▶ _TASK GOAL_: Give the data again in full, without pictures.

▶ _INPUT DATA_:
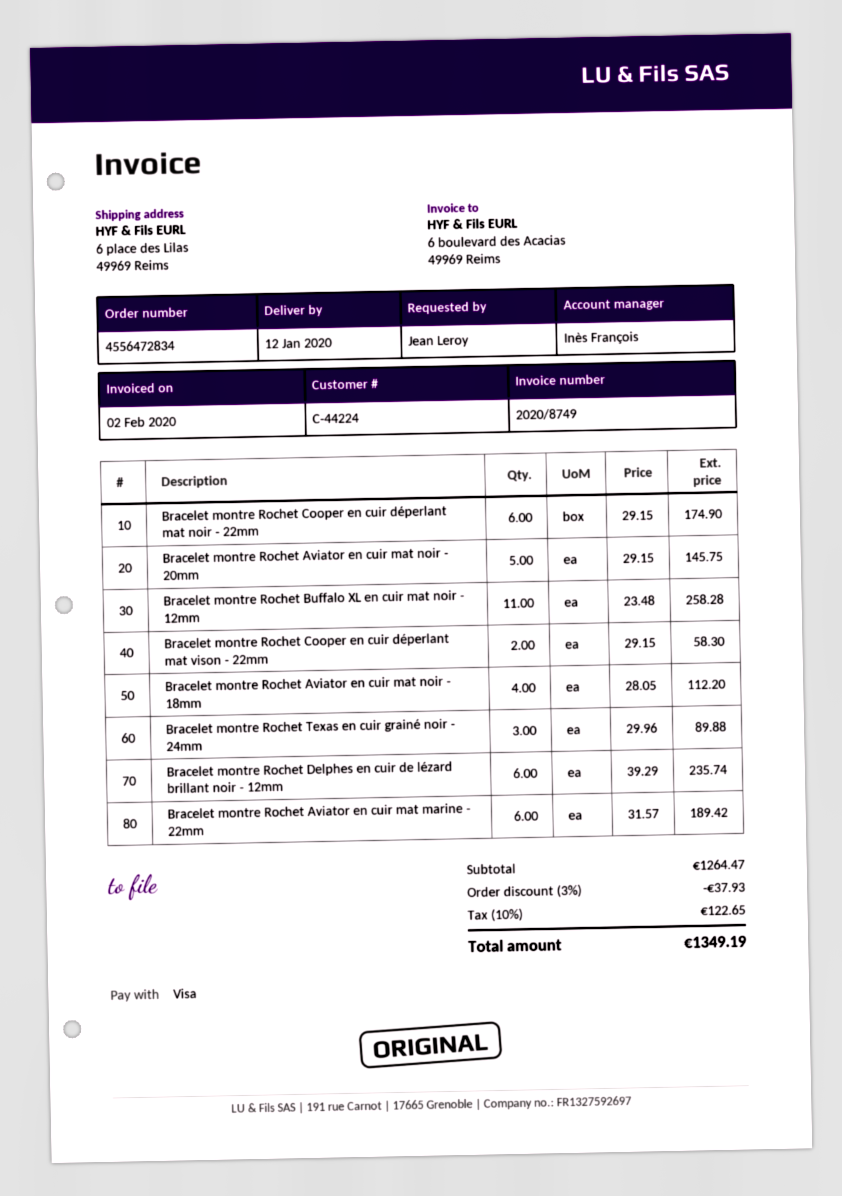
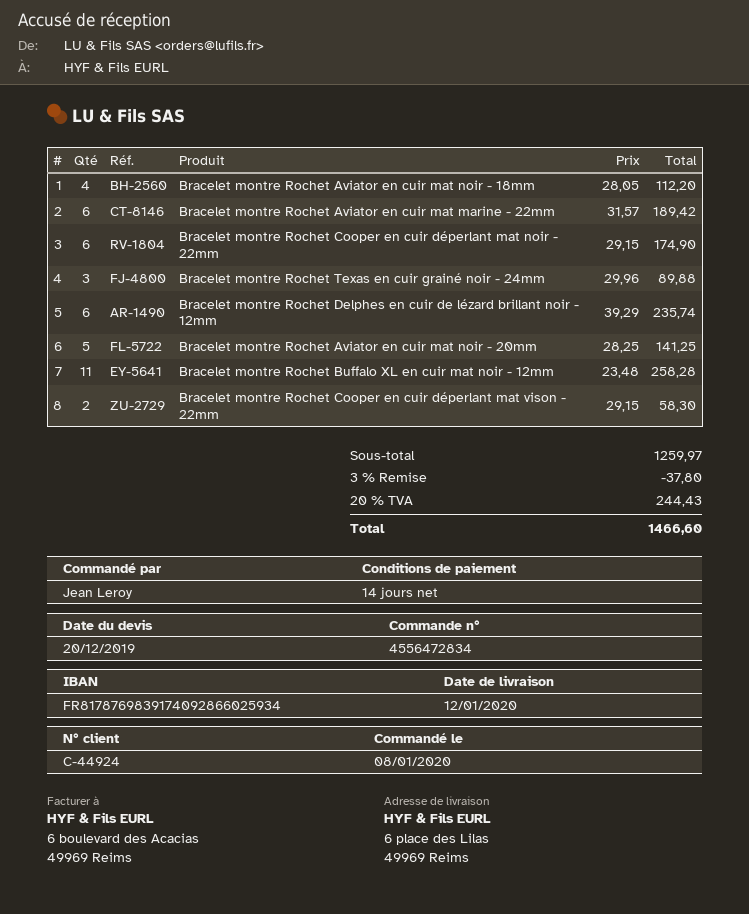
customer number: C-44224 -> C-44924
Bracelet montre Rochet Aviator en cuir mat noir - 20mm: 5 x 29.15 = 145.75 -> 5 x 28.25 = 141.25
subtotal: 1264.47 -> 1259.97
discount: 3% = 37.93 -> 3% = 37.80
tax: 10% = 122.65 -> 20% = 244.43
total: 1349.19 -> 1466.60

▶ _RESPONSE_:
customer number: C-44224 -> C-44924
Bracelet montre Rochet Aviator en cuir mat noir - 20mm: 5 x 29.15 = 145.75 -> 5 x 28.25 = 141.25
subtotal: 1264.47 -> 1259.97
discount: 3% = 37.93 -> 3% = 37.80
tax: 10% = 122.65 -> 20% = 244.43
total: 1349.19 -> 1466.60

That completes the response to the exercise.